| PROBLEM TO SOLVE |
When you reach the line in the listing below that contains "width: 139px ->", begin returning lines exactly as written, and stop after the line that contains "height: 43px ->". Return no other lines.

| DATA PROVIDED |

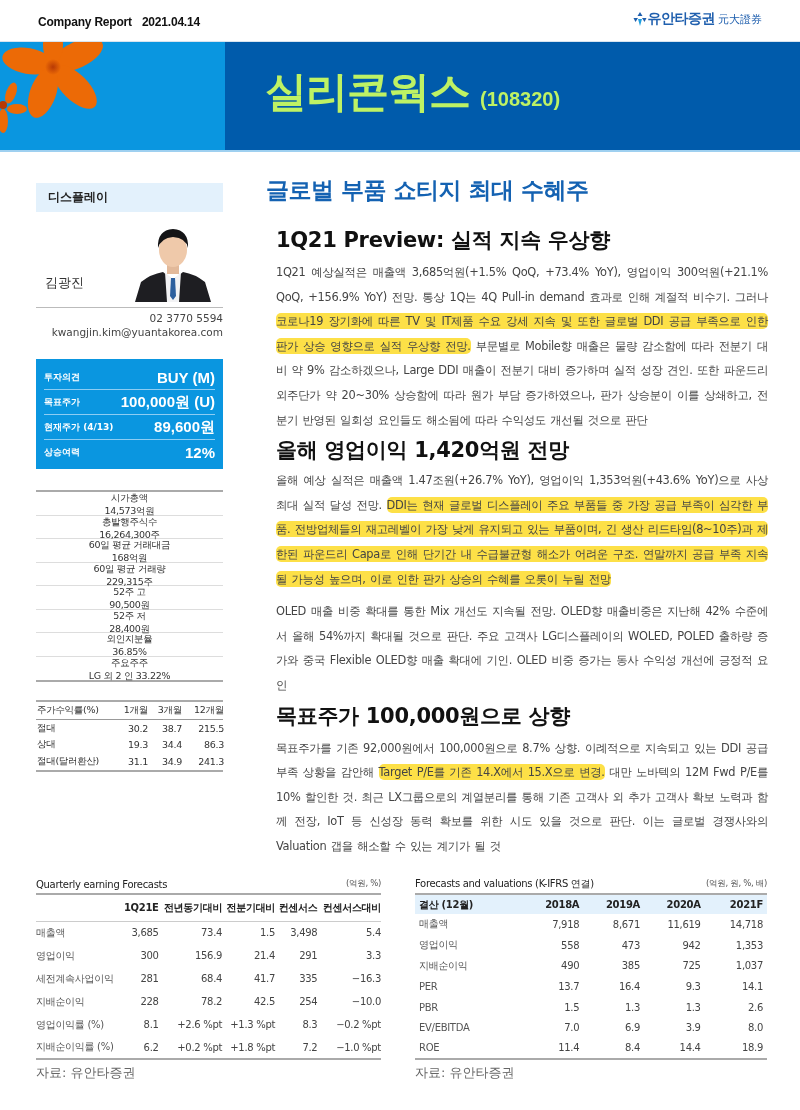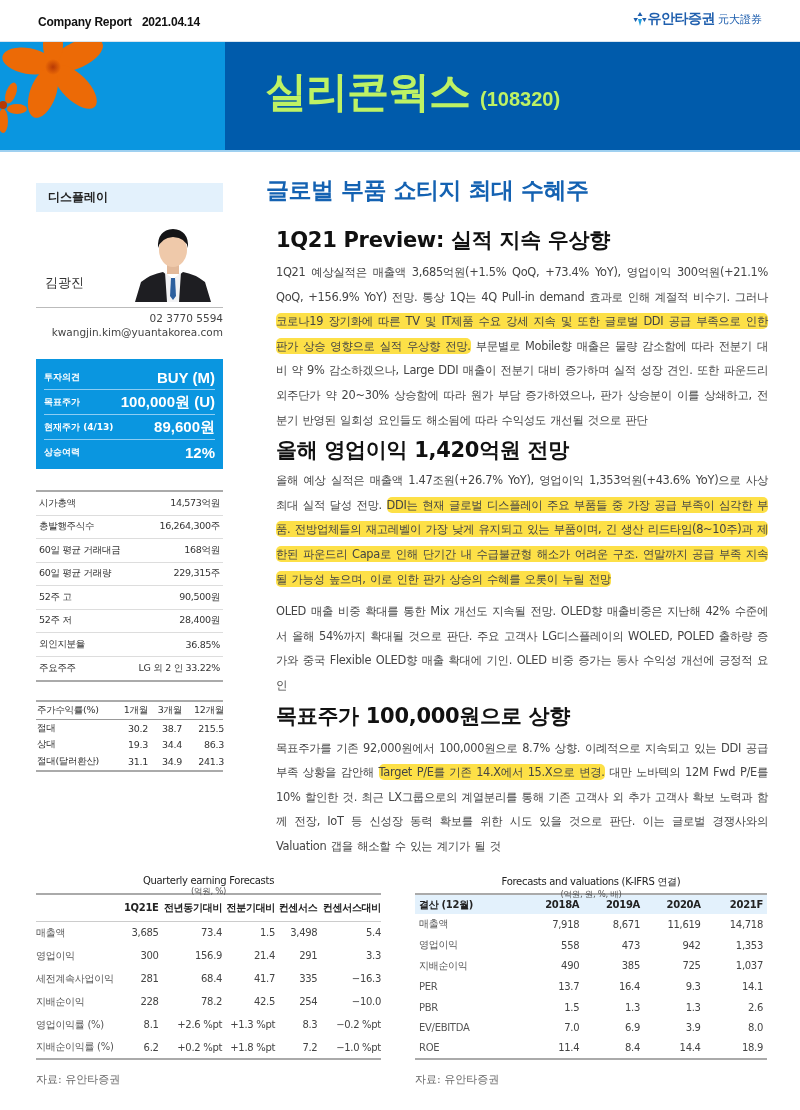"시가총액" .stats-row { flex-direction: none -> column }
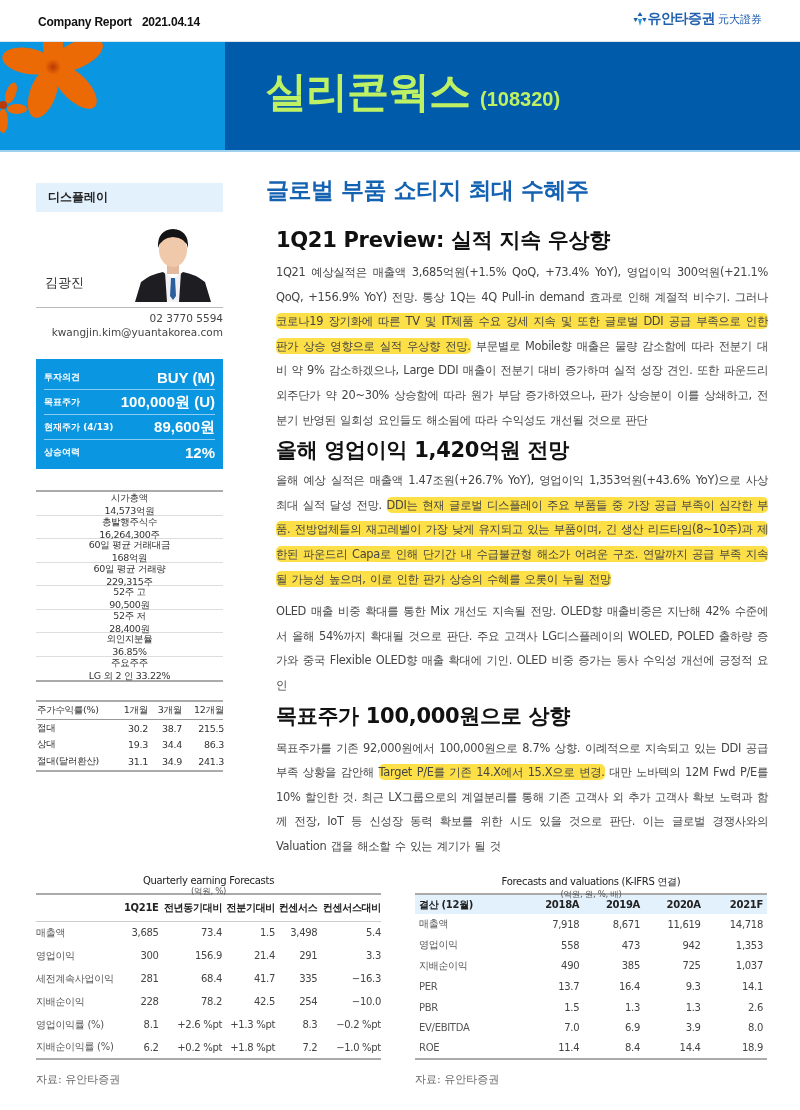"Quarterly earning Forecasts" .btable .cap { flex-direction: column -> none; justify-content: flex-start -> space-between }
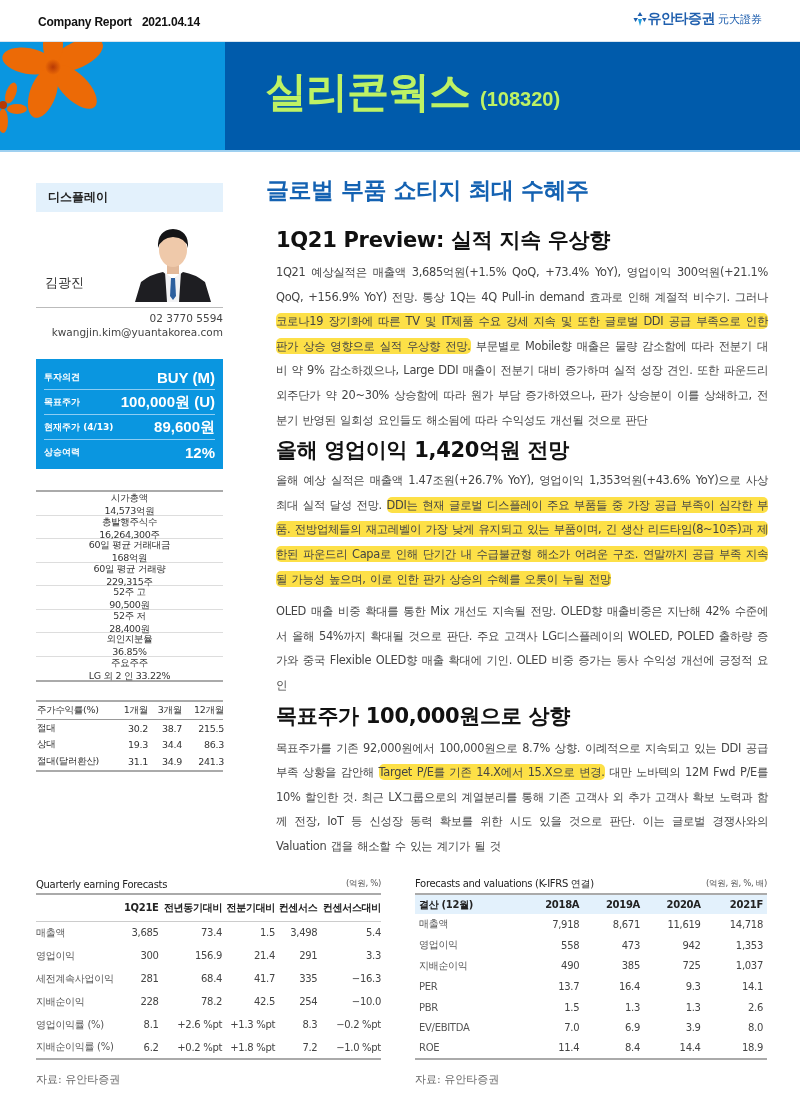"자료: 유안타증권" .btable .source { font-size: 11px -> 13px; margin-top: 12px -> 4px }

==

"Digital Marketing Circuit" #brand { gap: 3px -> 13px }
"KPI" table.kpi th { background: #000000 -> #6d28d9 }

--

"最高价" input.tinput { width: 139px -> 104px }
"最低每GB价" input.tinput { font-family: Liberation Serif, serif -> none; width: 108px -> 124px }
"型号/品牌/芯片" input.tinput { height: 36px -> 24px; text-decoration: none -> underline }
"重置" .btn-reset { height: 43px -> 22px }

| WRITTEN ANSWER |
"最高价" input.tinput { width: 139px -> 104px }
"最低每GB价" input.tinput { font-family: Liberation Serif, serif -> none; width: 108px -> 124px }
"型号/品牌/芯片" input.tinput { height: 36px -> 24px; text-decoration: none -> underline }
"重置" .btn-reset { height: 43px -> 22px }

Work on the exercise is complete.